| Exercise prompt |
Each line of the data is to be output verbatim, with the images removed.

*** Data for analysis ***

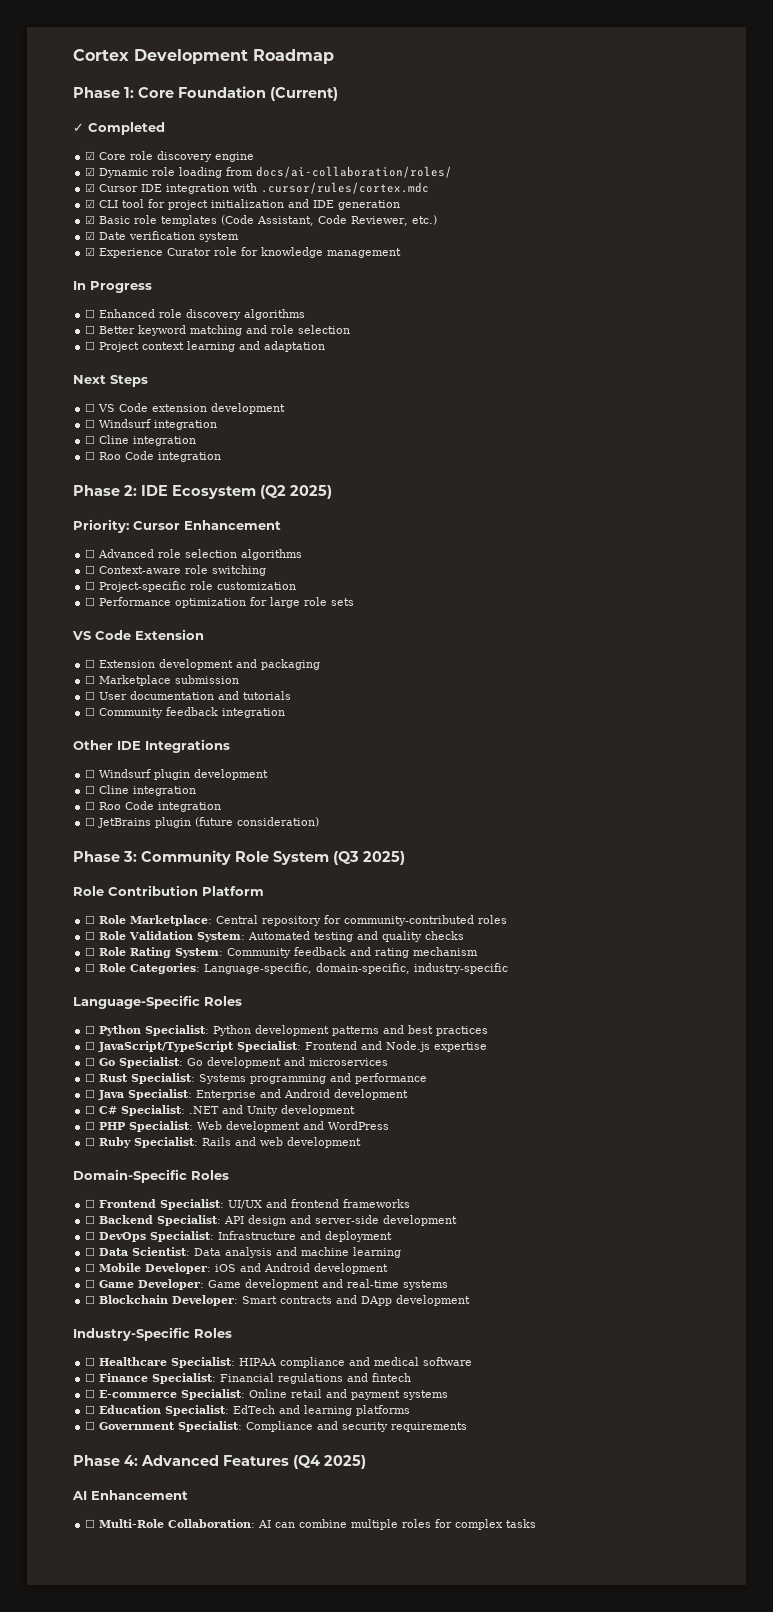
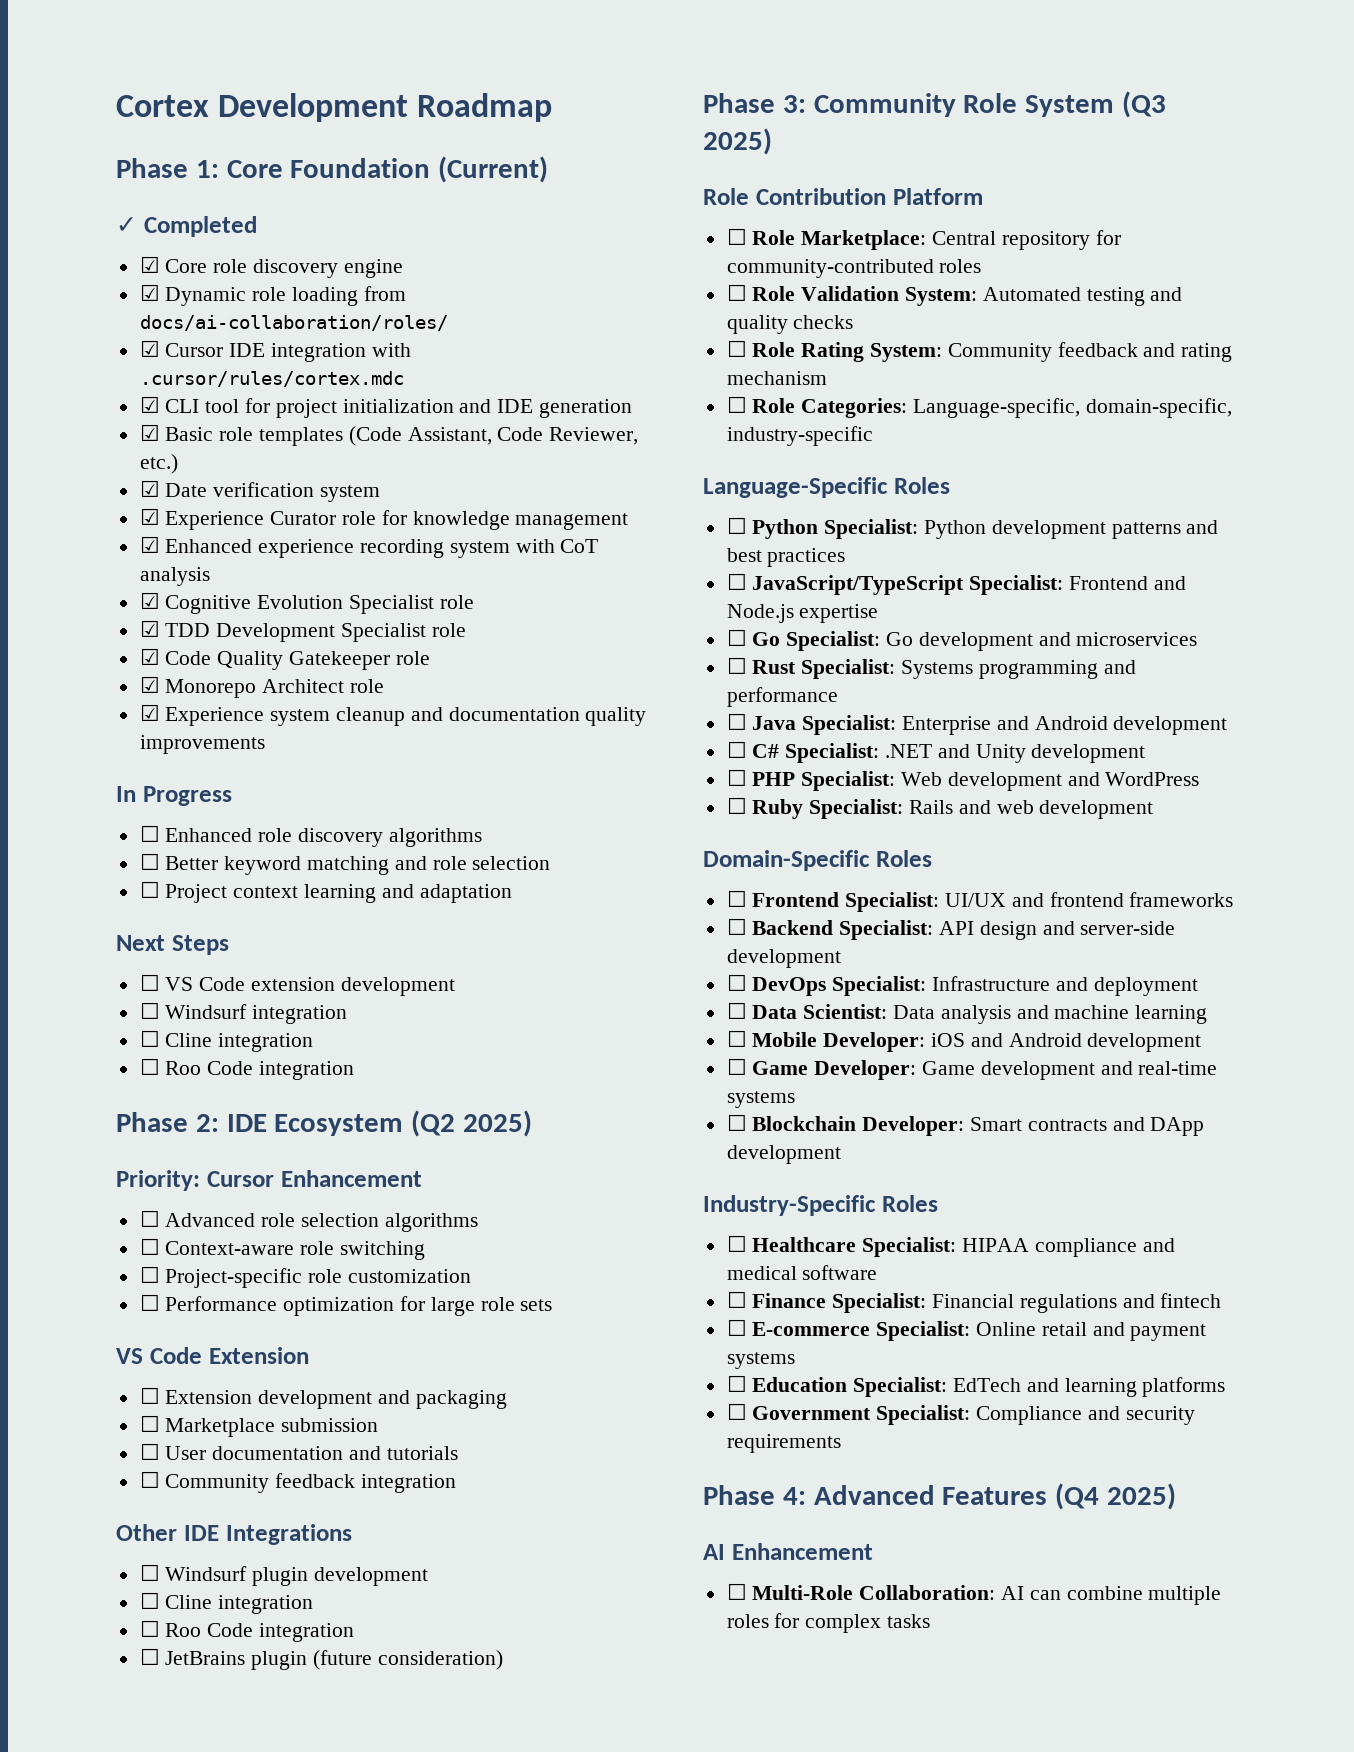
+ ☑ Enhanced experience recording system with CoT analysis
+ ☑ Cognitive Evolution Specialist role
+ ☑ TDD Development Specialist role
+ ☑ Code Quality Gatekeeper role
+ ☑ Monorepo Architect role
+ ☑ Experience system cleanup and documentation quality improvements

*** End of Data for analysis ***

| Task answer |
+ ☑ Enhanced experience recording system with CoT analysis
+ ☑ Cognitive Evolution Specialist role
+ ☑ TDD Development Specialist role
+ ☑ Code Quality Gatekeeper role
+ ☑ Monorepo Architect role
+ ☑ Experience system cleanup and documentation quality improvements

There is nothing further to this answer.